Bivvy automatically masks sensitive values in all output to prevent accidental exposure of secrets.

Built-in Patterns

By default, Bivvy recognizes environment variables matching these patterns:

  • *_API_KEY, *_APIKEY - API keys
  • *_SECRET, *_SECRET_KEY - Secrets
  • *_TOKEN, *_ACCESS_TOKEN, *_AUTH_TOKEN - Tokens
  • *_PASSWORD, *_PASSWD, *_PWD - Passwords
  • *_CREDENTIAL - Credentials
  • *_PRIVATE_KEY - Private keys
  • *_CONNECTION_STRING, *_DATABASE_URL - Connection strings

Custom Secret Patterns

Add custom environment variable names to treat as secrets:

settings:
  secret_env:
    - MY_CUSTOM_SECRET
    - INTERNAL_API_TOKEN
    - VENDOR_CREDENTIALS

How Masking Works

When Bivvy outputs any text (logs, command output, status messages), it replaces actual secret values with [REDACTED]:

$ bivvy run
Setting DATABASE_URL=[REDACTED]
Running migration with API_KEY=[REDACTED]

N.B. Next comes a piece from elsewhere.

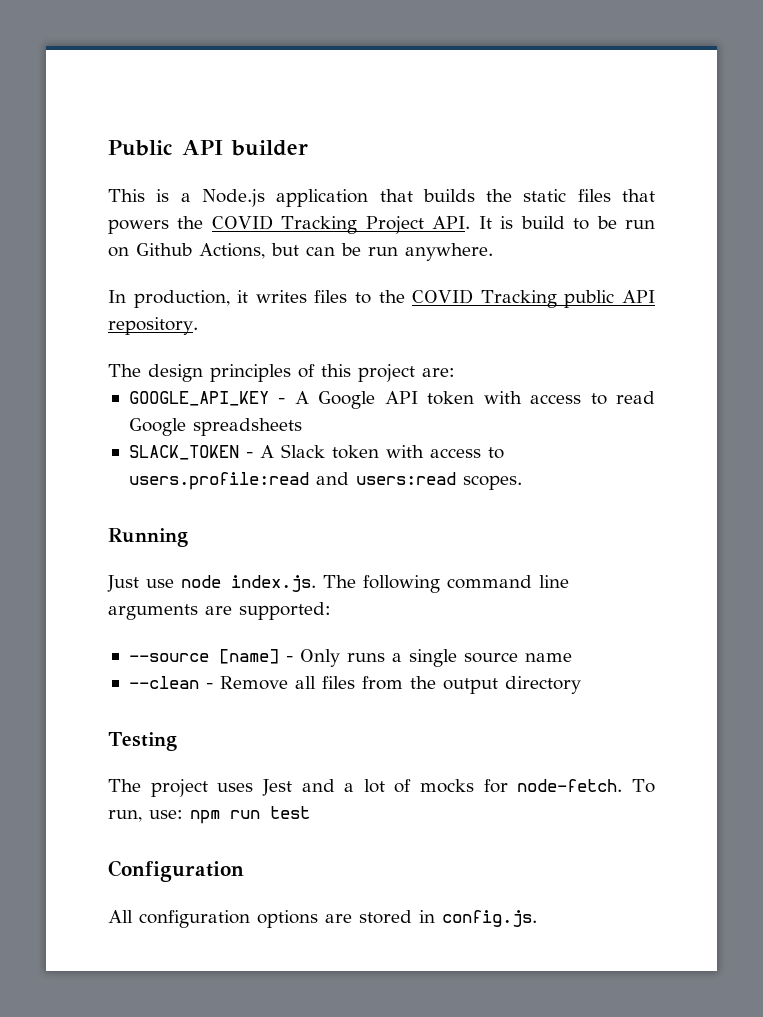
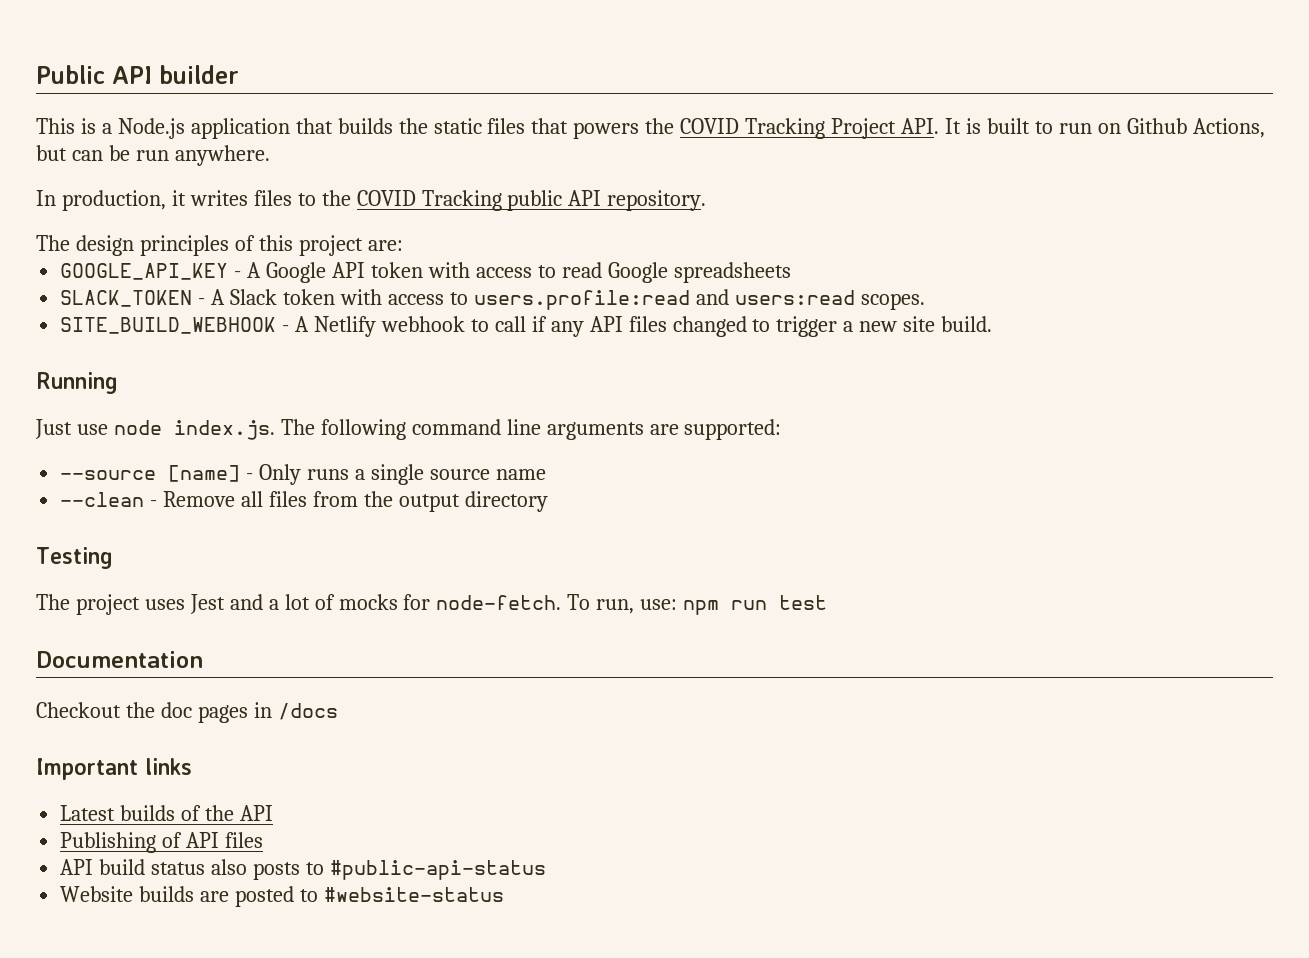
[520,216,617,230] build to be -> [986,118,1053,134] built to
(522, 482) none -> [60,316,993,337] // SITE_BUILD_WEBHOOK - A Netlify webhook to call if any API files changed to trigger a new site build.
[108,860,244,882] [108,910,537,928] Configuration // All configuration options are stored in config.js. -> [36,651,203,668] [36,702,338,723] [36,758,192,780] [60,805,273,821] [60,832,264,853] [60,859,546,880] [60,886,504,907] Documentation // Checkout the doc pages in /docs // Important links // Latest builds of the API // Publishing of API files // API build status also posts to #public-api-status // Website builds are posted to #website-status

Masking in Different Contexts

Secrets are masked in:

  1. Command output - stdout and stderr from executed steps
  2. Log files - When logging is enabled
  3. Status messages - Progress and status output
  4. Error messages - Stack traces and error details

Sensitive Steps

For steps that handle particularly sensitive data, you can mark them as sensitive to receive additional protection. See the Sensitive Steps documentation.